Image comparison data
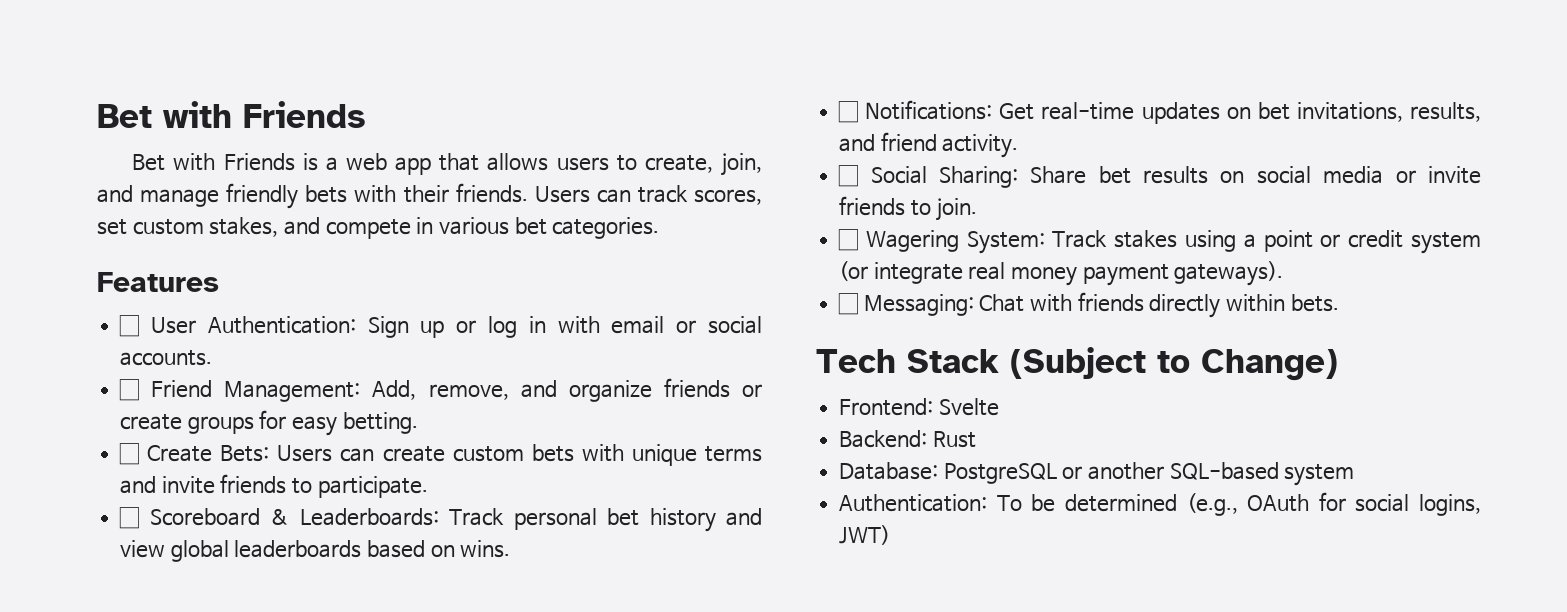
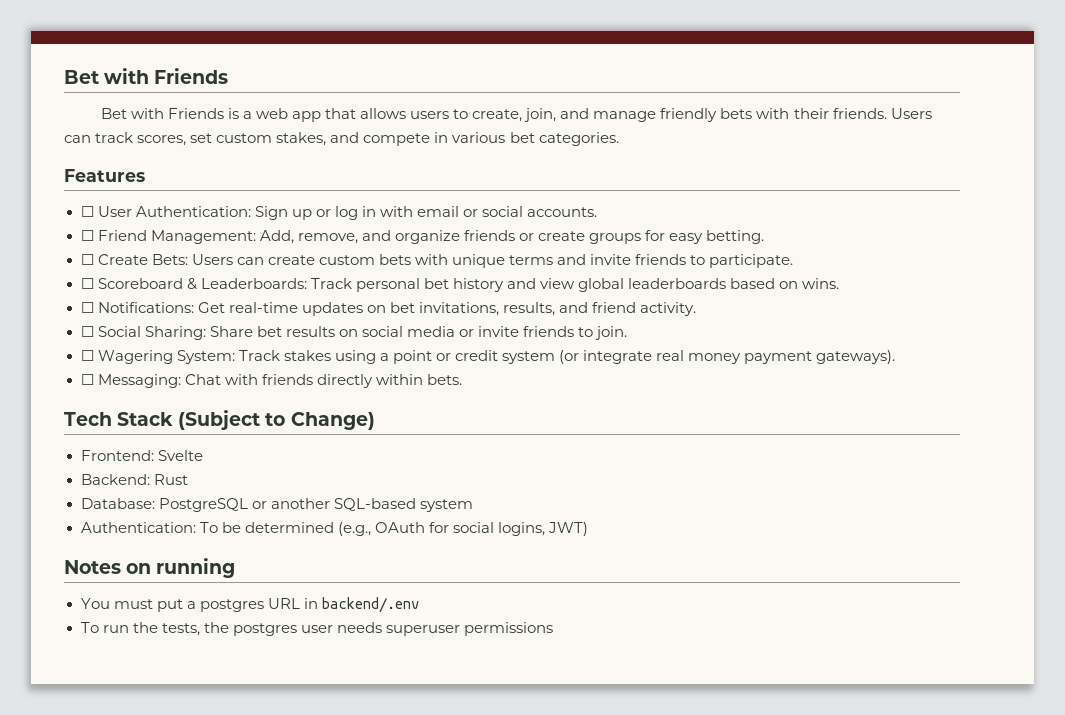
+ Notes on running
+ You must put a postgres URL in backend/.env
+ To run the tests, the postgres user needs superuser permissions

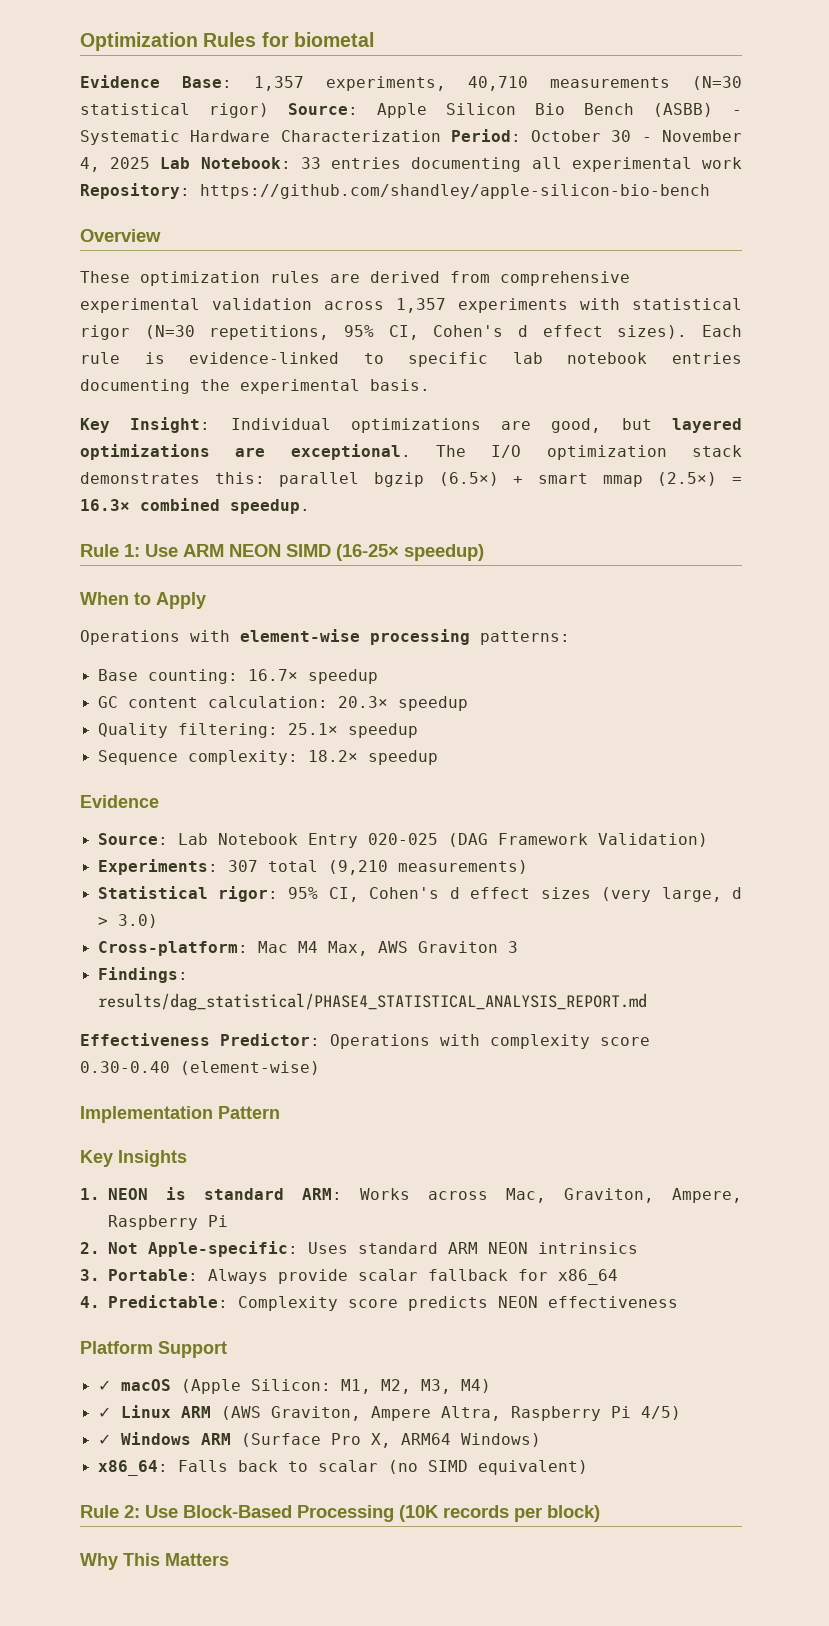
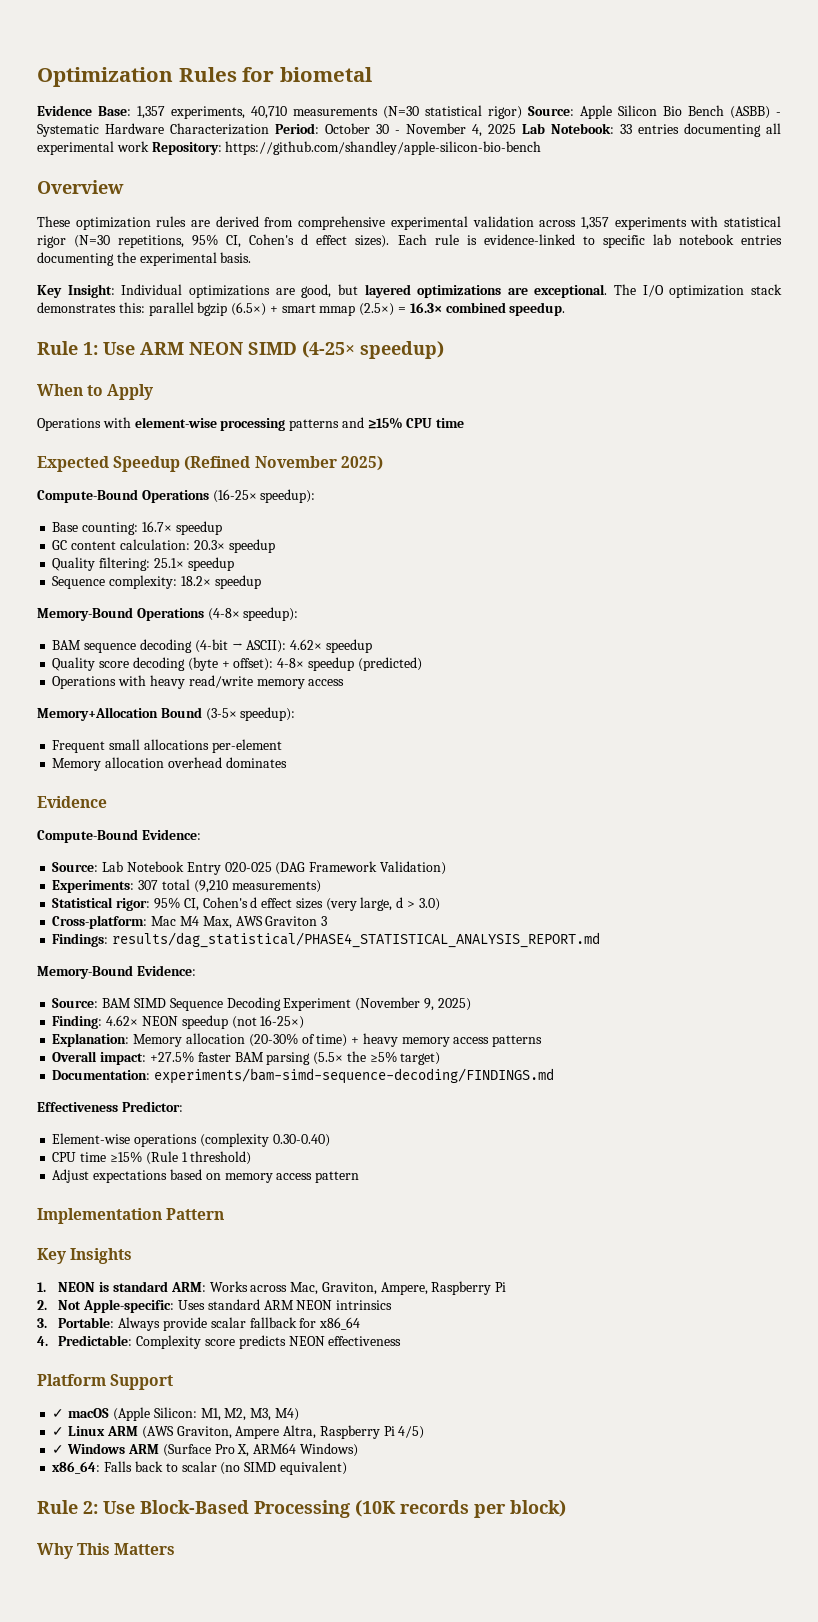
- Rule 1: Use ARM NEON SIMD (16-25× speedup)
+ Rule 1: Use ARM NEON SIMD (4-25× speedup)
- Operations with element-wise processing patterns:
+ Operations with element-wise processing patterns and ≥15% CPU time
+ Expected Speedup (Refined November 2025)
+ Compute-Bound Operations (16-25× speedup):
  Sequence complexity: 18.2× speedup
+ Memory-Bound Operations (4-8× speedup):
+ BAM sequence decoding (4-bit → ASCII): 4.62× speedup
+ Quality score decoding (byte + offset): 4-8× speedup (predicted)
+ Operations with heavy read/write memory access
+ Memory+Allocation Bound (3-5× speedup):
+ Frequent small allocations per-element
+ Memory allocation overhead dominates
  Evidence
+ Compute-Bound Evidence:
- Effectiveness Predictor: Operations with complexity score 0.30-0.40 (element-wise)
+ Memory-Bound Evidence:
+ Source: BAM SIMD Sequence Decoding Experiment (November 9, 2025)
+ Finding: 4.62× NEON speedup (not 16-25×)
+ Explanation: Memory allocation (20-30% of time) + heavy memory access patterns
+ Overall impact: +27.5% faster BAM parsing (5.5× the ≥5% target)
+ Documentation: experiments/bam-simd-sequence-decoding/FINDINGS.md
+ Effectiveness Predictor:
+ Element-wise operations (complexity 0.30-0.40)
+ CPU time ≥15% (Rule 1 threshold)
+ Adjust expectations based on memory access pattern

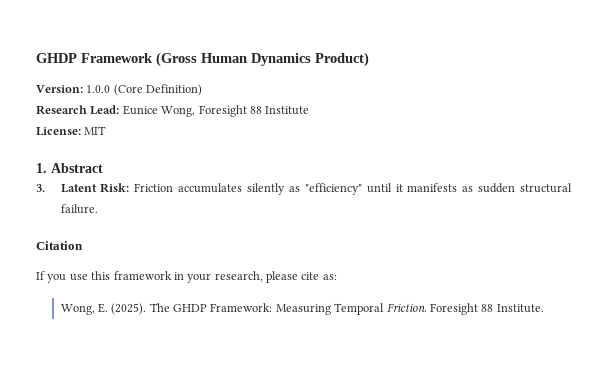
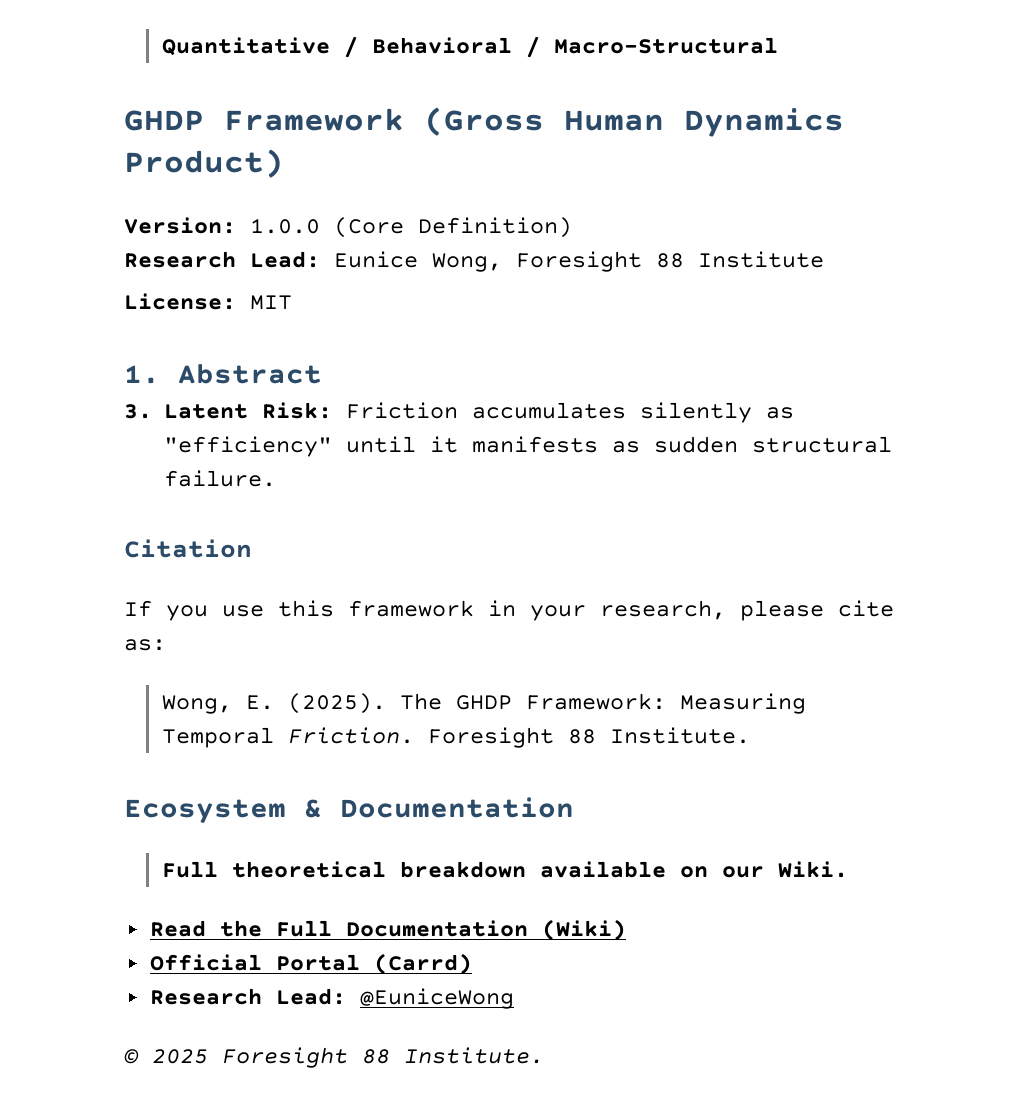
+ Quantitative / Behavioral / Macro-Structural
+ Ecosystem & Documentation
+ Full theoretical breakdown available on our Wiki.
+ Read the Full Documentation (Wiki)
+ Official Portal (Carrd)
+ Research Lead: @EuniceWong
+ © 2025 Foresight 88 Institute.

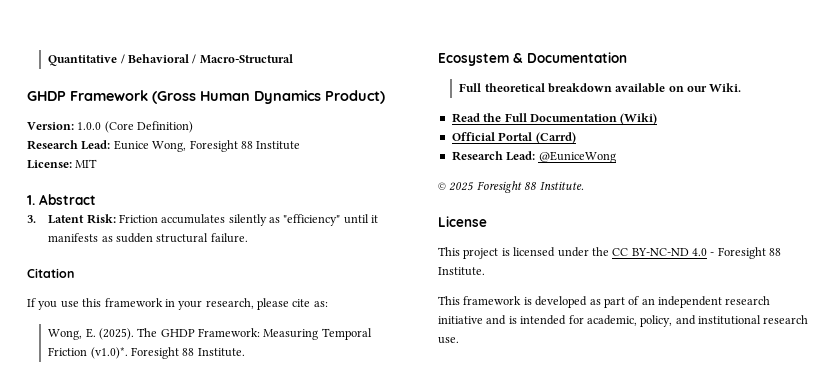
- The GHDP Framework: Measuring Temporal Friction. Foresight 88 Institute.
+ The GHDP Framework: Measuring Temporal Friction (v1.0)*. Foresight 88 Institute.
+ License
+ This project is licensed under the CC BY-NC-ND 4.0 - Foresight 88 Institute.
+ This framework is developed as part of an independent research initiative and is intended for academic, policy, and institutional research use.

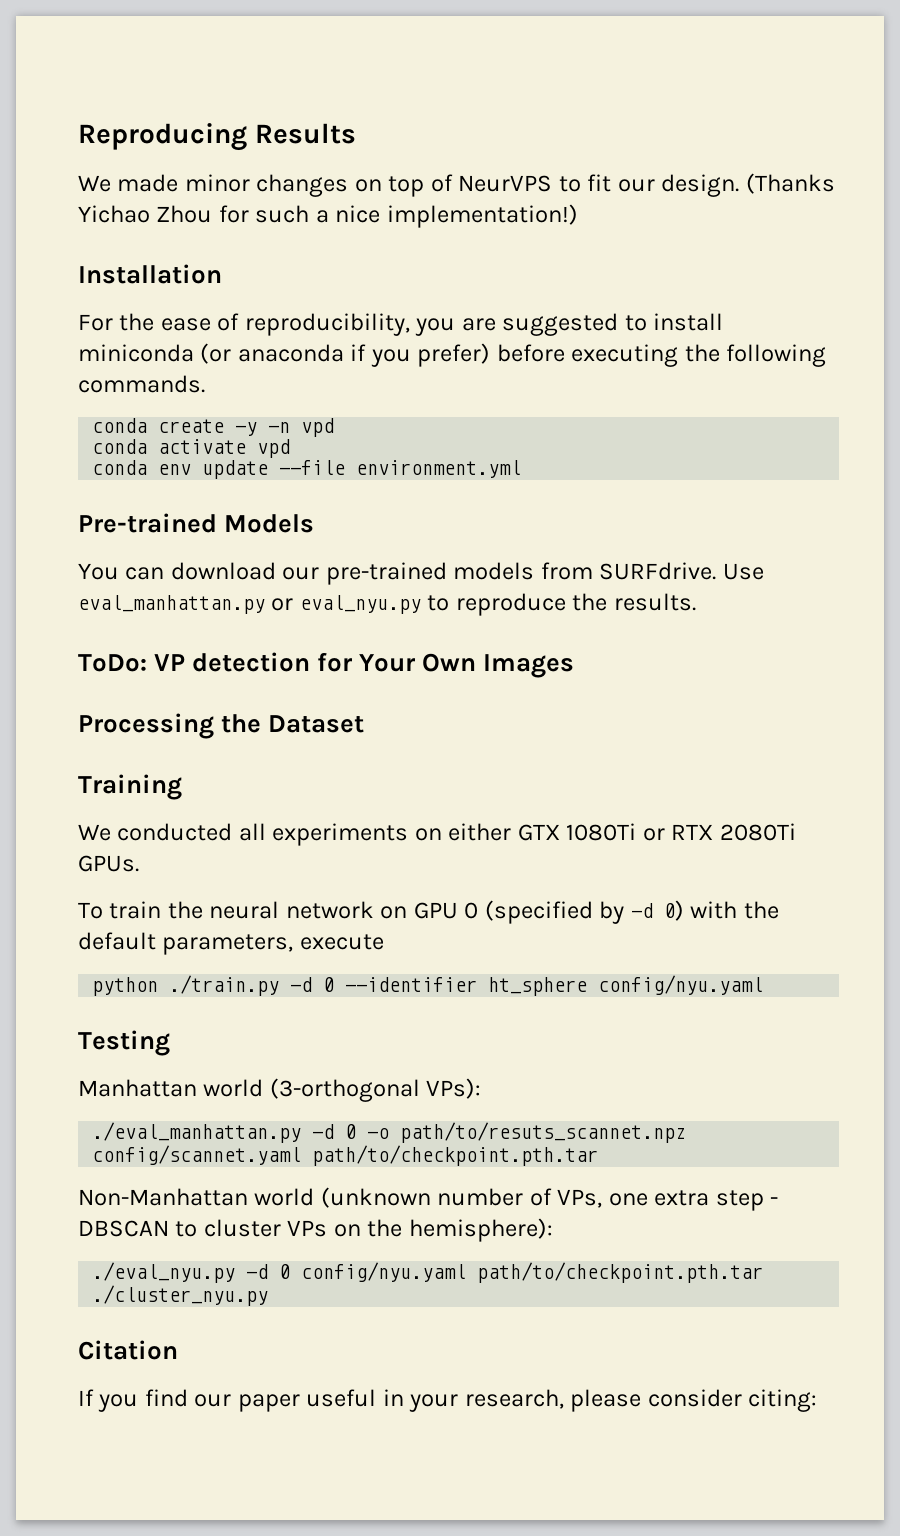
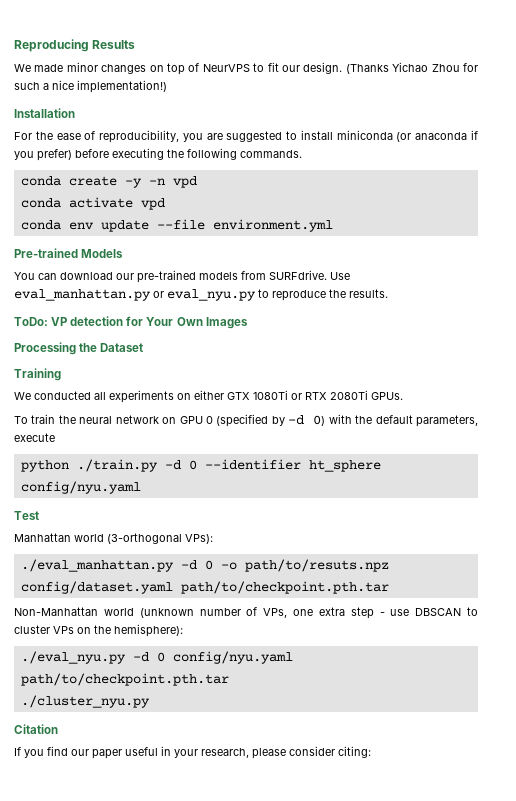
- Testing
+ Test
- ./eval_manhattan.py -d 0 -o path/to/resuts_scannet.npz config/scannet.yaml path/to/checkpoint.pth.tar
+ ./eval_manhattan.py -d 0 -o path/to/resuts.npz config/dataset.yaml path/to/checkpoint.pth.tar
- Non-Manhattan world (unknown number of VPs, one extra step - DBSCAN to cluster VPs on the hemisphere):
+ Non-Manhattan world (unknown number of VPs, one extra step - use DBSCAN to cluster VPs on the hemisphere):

_Task description:_ Your task is to transcribe the line containing "- Non-Manhattan world" and every line after it, through the last line of the data, exactly as written and with nothing more.

_Answer:_
- Non-Manhattan world (unknown number of VPs, one extra step - DBSCAN to cluster VPs on the hemisphere):
+ Non-Manhattan world (unknown number of VPs, one extra step - use DBSCAN to cluster VPs on the hemisphere):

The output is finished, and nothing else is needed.